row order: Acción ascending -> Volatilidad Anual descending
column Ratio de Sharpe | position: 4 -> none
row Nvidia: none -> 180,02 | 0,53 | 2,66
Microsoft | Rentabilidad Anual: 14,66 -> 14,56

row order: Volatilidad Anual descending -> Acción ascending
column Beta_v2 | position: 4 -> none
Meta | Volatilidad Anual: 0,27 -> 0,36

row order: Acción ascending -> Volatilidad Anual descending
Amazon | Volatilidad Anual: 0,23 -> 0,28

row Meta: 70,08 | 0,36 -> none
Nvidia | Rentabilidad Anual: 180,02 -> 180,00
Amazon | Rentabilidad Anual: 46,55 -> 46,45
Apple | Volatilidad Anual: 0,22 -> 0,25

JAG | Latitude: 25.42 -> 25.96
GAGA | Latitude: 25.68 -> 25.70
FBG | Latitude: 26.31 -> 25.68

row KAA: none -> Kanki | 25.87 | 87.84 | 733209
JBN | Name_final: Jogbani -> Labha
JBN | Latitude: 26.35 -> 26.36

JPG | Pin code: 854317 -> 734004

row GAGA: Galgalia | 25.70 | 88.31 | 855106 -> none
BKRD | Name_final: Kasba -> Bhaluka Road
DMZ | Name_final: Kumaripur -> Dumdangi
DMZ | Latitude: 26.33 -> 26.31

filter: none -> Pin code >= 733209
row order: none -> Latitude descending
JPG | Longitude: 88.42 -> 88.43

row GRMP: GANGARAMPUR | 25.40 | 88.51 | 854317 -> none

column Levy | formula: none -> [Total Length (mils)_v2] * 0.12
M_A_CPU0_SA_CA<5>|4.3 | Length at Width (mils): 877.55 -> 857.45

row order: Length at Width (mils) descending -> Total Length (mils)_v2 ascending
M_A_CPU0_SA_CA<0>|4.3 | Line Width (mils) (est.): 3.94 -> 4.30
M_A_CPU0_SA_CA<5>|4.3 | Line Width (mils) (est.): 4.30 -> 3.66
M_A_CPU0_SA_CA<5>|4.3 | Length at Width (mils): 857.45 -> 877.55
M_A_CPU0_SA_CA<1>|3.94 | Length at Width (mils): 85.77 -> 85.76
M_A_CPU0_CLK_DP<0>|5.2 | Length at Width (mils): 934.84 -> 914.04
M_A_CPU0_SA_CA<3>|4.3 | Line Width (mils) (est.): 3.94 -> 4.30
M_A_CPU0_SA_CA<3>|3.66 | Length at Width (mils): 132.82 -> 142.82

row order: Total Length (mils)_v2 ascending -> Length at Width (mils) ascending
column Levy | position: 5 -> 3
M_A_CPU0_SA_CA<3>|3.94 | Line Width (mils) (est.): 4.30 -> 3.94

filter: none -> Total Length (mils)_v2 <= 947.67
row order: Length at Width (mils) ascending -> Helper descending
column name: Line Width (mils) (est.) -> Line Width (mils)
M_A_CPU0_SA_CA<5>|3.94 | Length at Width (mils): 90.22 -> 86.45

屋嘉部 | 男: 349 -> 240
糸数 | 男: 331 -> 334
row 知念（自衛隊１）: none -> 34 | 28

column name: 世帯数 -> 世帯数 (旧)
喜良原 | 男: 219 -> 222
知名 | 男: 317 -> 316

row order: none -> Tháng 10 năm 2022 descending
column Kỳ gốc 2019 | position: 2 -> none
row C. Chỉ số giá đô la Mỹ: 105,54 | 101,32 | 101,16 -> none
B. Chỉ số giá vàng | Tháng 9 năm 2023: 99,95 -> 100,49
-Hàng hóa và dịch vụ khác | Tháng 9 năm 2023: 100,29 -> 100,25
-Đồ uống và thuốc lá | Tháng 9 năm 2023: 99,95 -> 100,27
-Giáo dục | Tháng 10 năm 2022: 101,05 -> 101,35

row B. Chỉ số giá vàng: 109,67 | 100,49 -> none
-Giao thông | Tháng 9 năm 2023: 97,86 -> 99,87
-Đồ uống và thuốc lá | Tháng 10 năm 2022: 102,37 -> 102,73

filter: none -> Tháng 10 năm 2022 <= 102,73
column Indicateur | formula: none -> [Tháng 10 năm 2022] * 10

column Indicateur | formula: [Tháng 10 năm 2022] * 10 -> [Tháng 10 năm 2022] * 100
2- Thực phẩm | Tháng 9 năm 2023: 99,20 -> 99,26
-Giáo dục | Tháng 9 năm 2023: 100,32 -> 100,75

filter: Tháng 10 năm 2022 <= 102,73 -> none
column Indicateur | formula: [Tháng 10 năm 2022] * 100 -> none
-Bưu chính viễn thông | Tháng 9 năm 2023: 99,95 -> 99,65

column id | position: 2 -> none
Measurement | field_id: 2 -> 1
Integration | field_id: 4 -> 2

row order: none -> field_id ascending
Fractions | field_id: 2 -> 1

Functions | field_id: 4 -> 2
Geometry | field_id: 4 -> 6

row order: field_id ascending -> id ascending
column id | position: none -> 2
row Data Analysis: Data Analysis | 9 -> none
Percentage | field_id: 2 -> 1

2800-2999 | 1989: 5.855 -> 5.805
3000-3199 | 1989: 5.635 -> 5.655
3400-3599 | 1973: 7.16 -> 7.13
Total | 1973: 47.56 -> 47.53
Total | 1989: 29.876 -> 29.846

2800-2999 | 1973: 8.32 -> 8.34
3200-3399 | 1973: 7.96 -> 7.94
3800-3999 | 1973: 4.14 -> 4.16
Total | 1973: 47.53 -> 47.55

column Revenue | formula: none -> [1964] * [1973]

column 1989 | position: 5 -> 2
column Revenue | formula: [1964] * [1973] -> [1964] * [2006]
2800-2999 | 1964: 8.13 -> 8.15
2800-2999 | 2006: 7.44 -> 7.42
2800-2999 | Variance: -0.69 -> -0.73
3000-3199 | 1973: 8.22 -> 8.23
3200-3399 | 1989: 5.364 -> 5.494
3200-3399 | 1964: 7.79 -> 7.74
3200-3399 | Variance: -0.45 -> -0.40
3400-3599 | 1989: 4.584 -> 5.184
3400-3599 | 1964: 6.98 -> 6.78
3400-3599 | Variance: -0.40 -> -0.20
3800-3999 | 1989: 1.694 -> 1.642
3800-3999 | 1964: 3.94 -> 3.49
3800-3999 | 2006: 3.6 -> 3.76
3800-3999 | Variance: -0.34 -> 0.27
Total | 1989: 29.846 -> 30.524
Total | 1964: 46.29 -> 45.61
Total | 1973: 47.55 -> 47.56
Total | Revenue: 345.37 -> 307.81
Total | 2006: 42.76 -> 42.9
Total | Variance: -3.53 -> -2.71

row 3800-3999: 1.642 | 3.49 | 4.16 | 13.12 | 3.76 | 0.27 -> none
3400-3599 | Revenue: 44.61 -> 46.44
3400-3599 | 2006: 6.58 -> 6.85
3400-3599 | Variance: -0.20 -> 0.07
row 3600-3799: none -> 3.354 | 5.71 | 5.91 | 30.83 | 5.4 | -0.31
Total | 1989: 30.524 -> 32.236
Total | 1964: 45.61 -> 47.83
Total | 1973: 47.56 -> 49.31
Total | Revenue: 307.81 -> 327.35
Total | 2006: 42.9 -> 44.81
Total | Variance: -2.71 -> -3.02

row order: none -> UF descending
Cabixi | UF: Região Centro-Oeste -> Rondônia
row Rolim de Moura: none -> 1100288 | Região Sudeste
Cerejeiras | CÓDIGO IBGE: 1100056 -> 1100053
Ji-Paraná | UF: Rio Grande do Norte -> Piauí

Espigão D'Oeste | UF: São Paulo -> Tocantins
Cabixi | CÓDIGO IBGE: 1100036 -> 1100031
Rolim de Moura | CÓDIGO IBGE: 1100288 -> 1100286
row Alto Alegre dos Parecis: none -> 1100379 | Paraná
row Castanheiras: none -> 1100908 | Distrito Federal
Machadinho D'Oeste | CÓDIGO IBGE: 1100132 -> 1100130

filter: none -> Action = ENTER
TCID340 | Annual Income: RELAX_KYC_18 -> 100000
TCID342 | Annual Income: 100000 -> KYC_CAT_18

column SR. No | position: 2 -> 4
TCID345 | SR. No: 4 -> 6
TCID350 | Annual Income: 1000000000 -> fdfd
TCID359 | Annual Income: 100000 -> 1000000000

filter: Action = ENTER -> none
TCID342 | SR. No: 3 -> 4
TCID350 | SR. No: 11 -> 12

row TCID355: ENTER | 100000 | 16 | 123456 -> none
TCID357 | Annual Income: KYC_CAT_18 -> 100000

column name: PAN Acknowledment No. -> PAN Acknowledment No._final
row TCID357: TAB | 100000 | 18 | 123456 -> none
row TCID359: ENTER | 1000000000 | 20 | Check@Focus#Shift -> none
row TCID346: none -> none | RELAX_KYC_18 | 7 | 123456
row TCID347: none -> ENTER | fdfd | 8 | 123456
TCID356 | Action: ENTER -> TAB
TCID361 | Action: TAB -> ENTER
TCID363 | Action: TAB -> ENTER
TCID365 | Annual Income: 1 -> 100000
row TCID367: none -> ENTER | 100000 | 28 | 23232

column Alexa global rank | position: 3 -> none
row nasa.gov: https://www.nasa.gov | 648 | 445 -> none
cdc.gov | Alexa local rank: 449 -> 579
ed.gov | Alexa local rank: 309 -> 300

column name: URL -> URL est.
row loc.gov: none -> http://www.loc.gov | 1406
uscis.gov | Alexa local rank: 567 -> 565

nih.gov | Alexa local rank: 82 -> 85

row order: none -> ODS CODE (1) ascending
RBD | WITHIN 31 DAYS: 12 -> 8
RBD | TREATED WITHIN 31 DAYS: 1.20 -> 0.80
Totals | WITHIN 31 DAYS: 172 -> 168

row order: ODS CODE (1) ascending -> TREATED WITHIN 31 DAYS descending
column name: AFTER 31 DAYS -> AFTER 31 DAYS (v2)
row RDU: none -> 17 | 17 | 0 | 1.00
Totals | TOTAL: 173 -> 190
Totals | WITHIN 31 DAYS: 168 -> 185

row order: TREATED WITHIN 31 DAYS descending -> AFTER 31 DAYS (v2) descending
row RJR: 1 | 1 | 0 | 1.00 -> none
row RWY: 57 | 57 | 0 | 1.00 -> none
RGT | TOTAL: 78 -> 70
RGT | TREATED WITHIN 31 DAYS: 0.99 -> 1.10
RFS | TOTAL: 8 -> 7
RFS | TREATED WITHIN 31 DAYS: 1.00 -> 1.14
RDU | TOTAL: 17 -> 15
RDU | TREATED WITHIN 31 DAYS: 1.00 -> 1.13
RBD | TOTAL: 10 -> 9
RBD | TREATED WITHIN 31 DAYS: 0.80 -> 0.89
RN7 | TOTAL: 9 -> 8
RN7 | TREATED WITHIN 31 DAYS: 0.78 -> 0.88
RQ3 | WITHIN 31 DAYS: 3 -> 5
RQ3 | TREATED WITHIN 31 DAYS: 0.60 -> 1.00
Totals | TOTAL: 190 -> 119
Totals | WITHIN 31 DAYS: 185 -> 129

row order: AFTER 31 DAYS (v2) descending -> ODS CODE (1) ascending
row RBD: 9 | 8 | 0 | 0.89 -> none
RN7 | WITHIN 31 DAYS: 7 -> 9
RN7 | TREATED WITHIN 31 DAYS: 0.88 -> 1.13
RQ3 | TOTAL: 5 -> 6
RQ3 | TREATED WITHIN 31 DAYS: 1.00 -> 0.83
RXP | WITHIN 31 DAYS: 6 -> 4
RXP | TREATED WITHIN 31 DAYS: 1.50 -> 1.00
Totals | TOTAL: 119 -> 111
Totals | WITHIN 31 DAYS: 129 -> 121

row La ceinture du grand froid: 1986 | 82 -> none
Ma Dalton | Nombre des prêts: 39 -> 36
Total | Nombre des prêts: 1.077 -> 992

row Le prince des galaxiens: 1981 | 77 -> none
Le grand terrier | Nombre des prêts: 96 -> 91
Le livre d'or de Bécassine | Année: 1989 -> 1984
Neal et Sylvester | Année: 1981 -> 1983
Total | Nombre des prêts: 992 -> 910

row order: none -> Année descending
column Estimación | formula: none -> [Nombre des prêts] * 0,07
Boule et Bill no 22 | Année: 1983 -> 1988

=-=-=

- DIRECTIONS FOR THIS TASK -
Copy out each line of the entries above that holds "fdfd".

- WRITTEN REPLY -
TCID350 | Annual Income: 1000000000 -> fdfd
row TCID347: none -> ENTER | fdfd | 8 | 123456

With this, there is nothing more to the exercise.